There was one case of bleeding during the division of the branch of the PA. The bleeding was controlled using a gelatin and thrombin based matrix (Floseal®; Baxter Inc, Deerfield, IL, USA) without additional incision.
It took more operation time compared to conventional VATS lobectomy (mean: 182±25 minutes; range: 160-210 minutes). However, this is a case report for only four patients. We believe that with the accumulation of cases, this may be able to overcome. From the other point of view, among of them, three patients (case 1, 2, and 3) had fusion fissure or hilar inflammation due to underlying disease characteristics (see Figures 1 and 2). Despite of these fusion fissures, chest drains were removed on POD 2 in all patients. This was possible because of the slow and careful dissection of the fissure and meticulous air leak control in the stage of air leak test. Actually, the process that was most time-consuming during 2.5 cm SITS lobectomy was adjusting the angle of stapling. The development of a thinner stapler with maximum angulation of 90° will significantly reduce the operation time.

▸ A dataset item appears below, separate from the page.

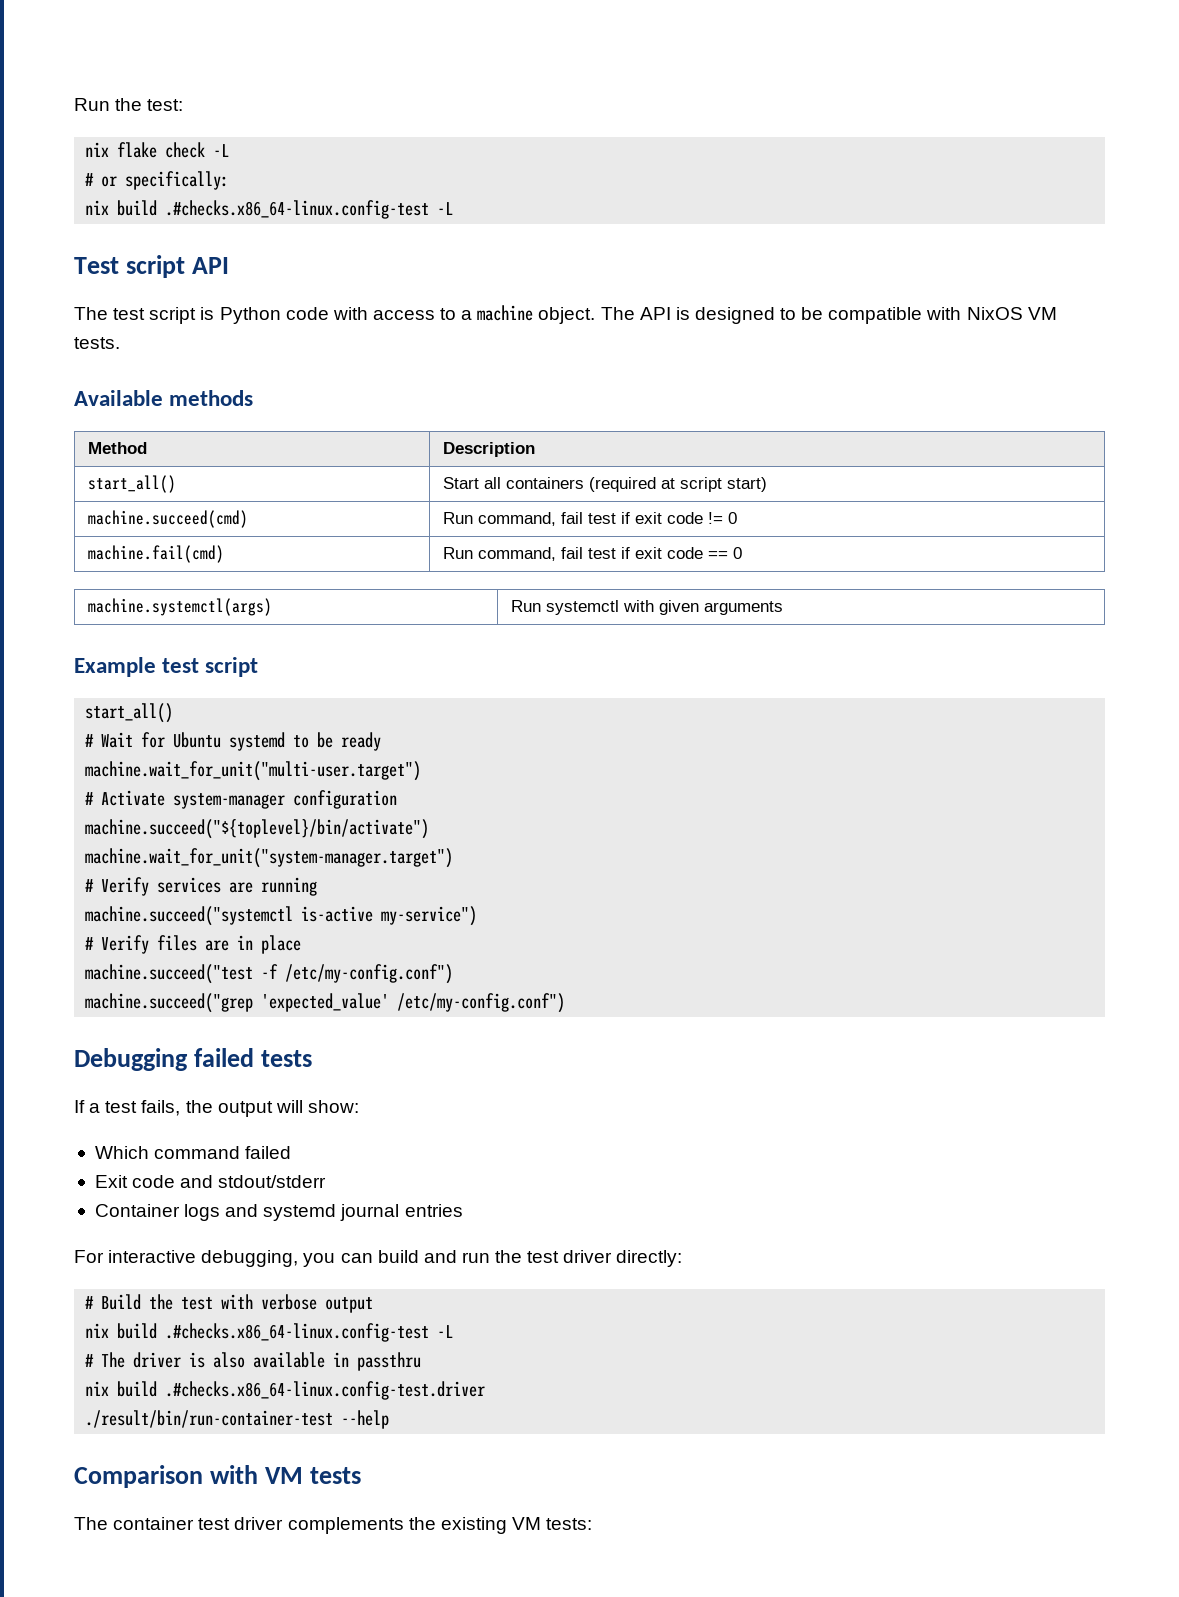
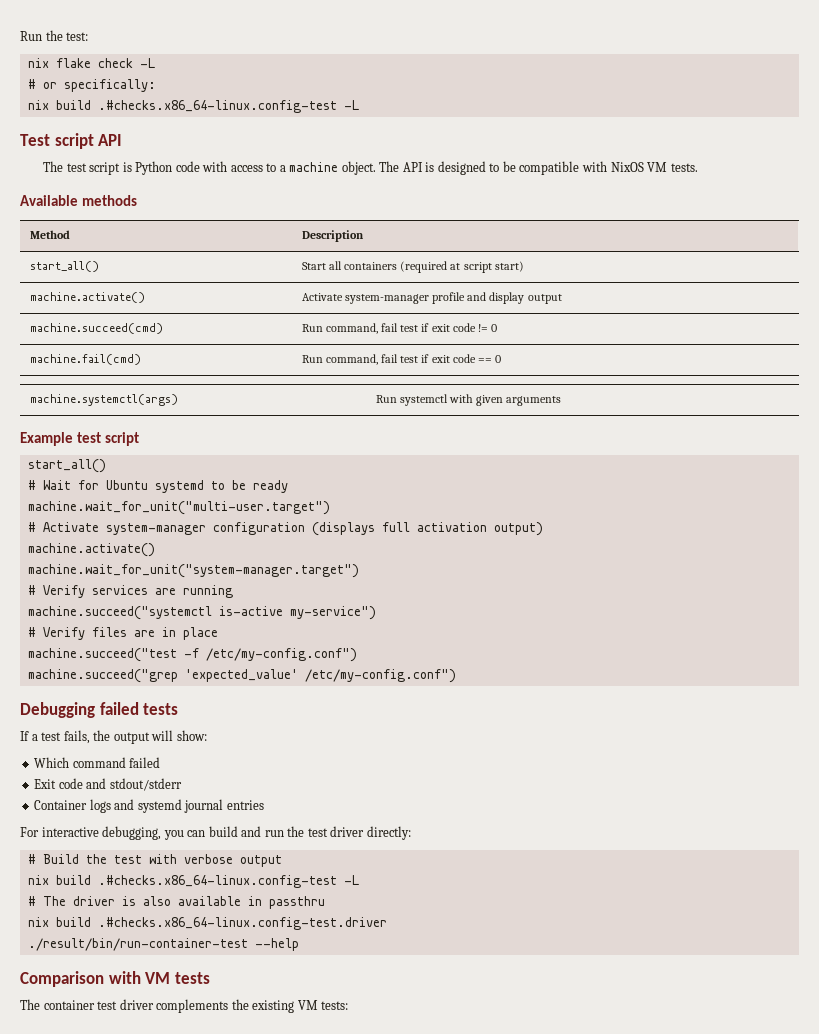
+ machine.activate() | Activate system-manager profile and display output
- # Activate system-manager configuration
- machine.succeed("${toplevel}/bin/activate")
+ # Activate system-manager configuration (displays full activation output)
+ machine.activate()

In order to apply a 2.5 cm SITS lobectomy for lung cancer, the size of the tumor should be less than 2 cm. In addition, the flexible energy device and the curved vessel retractor for tissue dissection will be helpful for complete LN dissection. There should be further study on the new and safe extraction method without tumor cell spillage for cases where specimen is difficult to extract as a whole.
Conclusions
A 2.5 cm SITS lobectomy can be mainly applied to benign lung disease where there is no need for LN dissection and no concerns for tumor cell spillage. The development of long and thin curved instruments, flexible instruments, and thin endoscopic staplers with better flexibility will allow reduction in the size of the wound and operation time.
Acknowledgements
Disclosure: The authors declare no conflict of interest.